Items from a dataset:
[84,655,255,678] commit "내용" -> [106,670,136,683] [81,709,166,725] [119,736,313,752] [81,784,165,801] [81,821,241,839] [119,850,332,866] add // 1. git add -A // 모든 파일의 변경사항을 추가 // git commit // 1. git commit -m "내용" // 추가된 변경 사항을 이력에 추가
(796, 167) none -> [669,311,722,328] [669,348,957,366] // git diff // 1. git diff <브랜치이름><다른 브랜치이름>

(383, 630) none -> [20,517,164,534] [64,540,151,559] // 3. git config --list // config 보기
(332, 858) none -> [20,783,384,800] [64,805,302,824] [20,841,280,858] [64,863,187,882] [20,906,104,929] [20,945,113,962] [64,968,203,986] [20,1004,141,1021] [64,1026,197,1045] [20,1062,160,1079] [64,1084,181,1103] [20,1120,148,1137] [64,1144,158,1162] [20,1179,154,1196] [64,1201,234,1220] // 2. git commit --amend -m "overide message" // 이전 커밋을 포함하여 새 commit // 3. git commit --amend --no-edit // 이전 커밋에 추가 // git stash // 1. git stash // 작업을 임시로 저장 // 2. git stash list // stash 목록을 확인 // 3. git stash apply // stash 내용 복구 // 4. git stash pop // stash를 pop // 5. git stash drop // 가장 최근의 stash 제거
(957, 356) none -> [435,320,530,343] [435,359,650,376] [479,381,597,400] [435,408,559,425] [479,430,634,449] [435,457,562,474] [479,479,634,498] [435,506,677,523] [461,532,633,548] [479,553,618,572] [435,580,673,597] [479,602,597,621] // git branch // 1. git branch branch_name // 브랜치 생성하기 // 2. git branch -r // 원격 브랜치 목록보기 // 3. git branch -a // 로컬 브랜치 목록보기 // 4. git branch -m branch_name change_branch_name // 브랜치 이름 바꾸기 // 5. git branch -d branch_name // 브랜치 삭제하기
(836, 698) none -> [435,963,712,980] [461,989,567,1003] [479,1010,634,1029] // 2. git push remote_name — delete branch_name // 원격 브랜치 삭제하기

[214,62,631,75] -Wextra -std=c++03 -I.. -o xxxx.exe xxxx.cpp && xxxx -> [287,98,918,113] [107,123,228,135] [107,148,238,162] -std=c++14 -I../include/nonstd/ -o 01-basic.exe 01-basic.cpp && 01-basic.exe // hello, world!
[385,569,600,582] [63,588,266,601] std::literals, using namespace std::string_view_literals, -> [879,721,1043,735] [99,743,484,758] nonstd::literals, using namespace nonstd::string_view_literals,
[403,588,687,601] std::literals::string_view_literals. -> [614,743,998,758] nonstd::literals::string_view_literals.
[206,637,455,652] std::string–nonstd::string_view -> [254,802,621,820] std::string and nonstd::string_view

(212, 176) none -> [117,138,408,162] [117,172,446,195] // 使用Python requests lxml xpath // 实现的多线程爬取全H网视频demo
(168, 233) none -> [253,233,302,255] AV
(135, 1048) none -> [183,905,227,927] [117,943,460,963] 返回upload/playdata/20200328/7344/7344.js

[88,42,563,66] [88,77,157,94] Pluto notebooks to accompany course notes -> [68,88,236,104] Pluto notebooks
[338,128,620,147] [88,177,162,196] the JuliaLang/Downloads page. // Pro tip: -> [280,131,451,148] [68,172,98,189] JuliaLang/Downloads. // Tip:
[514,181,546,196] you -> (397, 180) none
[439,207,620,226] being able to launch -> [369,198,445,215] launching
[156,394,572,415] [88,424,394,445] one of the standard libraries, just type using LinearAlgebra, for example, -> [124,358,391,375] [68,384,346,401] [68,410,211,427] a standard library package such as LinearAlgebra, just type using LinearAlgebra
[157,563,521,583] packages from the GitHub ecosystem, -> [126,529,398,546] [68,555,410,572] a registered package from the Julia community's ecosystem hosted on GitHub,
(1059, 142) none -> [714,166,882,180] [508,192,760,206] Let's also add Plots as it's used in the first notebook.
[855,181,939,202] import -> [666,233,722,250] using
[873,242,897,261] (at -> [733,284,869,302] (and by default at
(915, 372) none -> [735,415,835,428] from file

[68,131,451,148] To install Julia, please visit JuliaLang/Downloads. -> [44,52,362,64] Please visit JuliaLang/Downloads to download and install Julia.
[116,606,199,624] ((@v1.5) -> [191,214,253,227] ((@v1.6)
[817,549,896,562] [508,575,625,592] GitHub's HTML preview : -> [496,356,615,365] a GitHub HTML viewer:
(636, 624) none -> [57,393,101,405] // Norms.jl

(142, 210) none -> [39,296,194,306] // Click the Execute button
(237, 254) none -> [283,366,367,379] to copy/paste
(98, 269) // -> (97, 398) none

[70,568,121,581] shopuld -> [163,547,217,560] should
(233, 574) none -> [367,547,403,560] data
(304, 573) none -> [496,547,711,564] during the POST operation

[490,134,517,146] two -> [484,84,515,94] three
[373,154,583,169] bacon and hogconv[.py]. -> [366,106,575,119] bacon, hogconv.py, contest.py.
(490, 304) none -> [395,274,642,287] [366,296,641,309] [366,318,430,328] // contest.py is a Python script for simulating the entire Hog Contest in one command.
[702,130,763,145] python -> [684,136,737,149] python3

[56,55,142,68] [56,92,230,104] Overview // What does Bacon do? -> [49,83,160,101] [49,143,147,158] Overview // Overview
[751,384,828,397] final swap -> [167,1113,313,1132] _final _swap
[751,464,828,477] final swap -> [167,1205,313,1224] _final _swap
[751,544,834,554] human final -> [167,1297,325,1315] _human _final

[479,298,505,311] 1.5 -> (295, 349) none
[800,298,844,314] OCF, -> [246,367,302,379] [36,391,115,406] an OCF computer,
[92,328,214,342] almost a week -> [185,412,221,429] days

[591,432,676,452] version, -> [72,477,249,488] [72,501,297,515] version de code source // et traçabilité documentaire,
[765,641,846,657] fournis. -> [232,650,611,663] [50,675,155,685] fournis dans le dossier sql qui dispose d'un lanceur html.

**The problem:**
Look above for the line that contains "(237, 254) none". That line and every line after it through the end of the data must be written out exactly, with nothing else.

**Solution for this problem:**
(237, 254) none -> [283,366,367,379] to copy/paste
(98, 269) // -> (97, 398) none

[70,568,121,581] shopuld -> [163,547,217,560] should
(233, 574) none -> [367,547,403,560] data
(304, 573) none -> [496,547,711,564] during the POST operation

[490,134,517,146] two -> [484,84,515,94] three
[373,154,583,169] bacon and hogconv[.py]. -> [366,106,575,119] bacon, hogconv.py, contest.py.
(490, 304) none -> [395,274,642,287] [366,296,641,309] [366,318,430,328] // contest.py is a Python script for simulating the entire Hog Contest in one command.
[702,130,763,145] python -> [684,136,737,149] python3

[56,55,142,68] [56,92,230,104] Overview // What does Bacon do? -> [49,83,160,101] [49,143,147,158] Overview // Overview
[751,384,828,397] final swap -> [167,1113,313,1132] _final _swap
[751,464,828,477] final swap -> [167,1205,313,1224] _final _swap
[751,544,834,554] human final -> [167,1297,325,1315] _human _final

[479,298,505,311] 1.5 -> (295, 349) none
[800,298,844,314] OCF, -> [246,367,302,379] [36,391,115,406] an OCF computer,
[92,328,214,342] almost a week -> [185,412,221,429] days

[591,432,676,452] version, -> [72,477,249,488] [72,501,297,515] version de code source // et traçabilité documentaire,
[765,641,846,657] fournis. -> [232,650,611,663] [50,675,155,685] fournis dans le dossier sql qui dispose d'un lanceur html.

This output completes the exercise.